**Your assignment**
From the listing below, copy every line with the word "Price".

--- --- ---

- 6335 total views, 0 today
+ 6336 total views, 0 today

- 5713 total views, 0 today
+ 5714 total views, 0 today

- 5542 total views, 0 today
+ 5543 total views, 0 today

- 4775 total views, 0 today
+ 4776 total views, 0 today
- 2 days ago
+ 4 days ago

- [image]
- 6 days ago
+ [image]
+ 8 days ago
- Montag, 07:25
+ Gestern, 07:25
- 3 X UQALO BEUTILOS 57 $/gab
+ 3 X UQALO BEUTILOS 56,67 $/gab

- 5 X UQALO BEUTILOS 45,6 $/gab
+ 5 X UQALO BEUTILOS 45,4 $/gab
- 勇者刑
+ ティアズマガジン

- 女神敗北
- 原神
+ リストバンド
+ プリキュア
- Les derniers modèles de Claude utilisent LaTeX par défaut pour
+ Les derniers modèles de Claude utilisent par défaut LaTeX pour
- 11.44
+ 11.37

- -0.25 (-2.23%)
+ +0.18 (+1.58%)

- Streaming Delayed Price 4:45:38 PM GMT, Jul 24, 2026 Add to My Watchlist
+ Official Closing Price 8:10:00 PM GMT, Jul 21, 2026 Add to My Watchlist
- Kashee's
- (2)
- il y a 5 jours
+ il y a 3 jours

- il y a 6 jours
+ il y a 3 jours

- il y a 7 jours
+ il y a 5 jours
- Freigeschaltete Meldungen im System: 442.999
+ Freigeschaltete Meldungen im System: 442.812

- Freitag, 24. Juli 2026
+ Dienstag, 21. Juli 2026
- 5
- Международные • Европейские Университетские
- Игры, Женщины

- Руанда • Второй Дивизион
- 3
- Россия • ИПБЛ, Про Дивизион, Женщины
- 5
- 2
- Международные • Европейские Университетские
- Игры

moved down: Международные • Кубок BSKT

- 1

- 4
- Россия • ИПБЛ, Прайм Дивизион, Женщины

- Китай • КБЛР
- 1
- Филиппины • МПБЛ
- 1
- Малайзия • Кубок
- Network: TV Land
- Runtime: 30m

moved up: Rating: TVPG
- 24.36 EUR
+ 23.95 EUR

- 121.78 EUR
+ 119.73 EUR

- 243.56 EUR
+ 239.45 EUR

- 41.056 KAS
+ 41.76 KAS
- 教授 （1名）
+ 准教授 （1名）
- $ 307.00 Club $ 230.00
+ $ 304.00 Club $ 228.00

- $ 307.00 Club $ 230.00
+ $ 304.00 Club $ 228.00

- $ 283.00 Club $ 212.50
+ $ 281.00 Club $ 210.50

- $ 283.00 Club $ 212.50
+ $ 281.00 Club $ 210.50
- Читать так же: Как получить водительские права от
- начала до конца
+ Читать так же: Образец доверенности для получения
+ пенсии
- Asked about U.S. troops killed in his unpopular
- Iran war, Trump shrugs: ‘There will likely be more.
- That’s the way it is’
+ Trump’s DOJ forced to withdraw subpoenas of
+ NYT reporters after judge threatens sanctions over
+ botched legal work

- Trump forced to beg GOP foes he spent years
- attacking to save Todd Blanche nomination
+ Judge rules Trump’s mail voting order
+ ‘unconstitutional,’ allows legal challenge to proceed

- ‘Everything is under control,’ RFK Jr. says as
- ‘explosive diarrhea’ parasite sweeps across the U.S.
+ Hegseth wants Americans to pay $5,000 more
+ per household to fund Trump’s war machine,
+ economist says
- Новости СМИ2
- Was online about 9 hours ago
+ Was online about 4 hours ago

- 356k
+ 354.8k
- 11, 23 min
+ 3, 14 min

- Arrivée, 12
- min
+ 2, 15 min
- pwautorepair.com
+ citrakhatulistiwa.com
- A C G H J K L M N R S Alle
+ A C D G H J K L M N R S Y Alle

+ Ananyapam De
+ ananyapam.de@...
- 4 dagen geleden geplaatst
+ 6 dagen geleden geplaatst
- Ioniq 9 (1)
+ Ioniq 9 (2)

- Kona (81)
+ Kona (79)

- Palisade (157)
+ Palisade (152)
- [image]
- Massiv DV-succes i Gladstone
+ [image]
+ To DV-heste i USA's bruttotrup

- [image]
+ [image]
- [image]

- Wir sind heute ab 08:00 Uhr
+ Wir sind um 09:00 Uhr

--- --- ---

**Solution**
- Streaming Delayed Price 4:45:38 PM GMT, Jul 24, 2026 Add to My Watchlist
+ Official Closing Price 8:10:00 PM GMT, Jul 21, 2026 Add to My Watchlist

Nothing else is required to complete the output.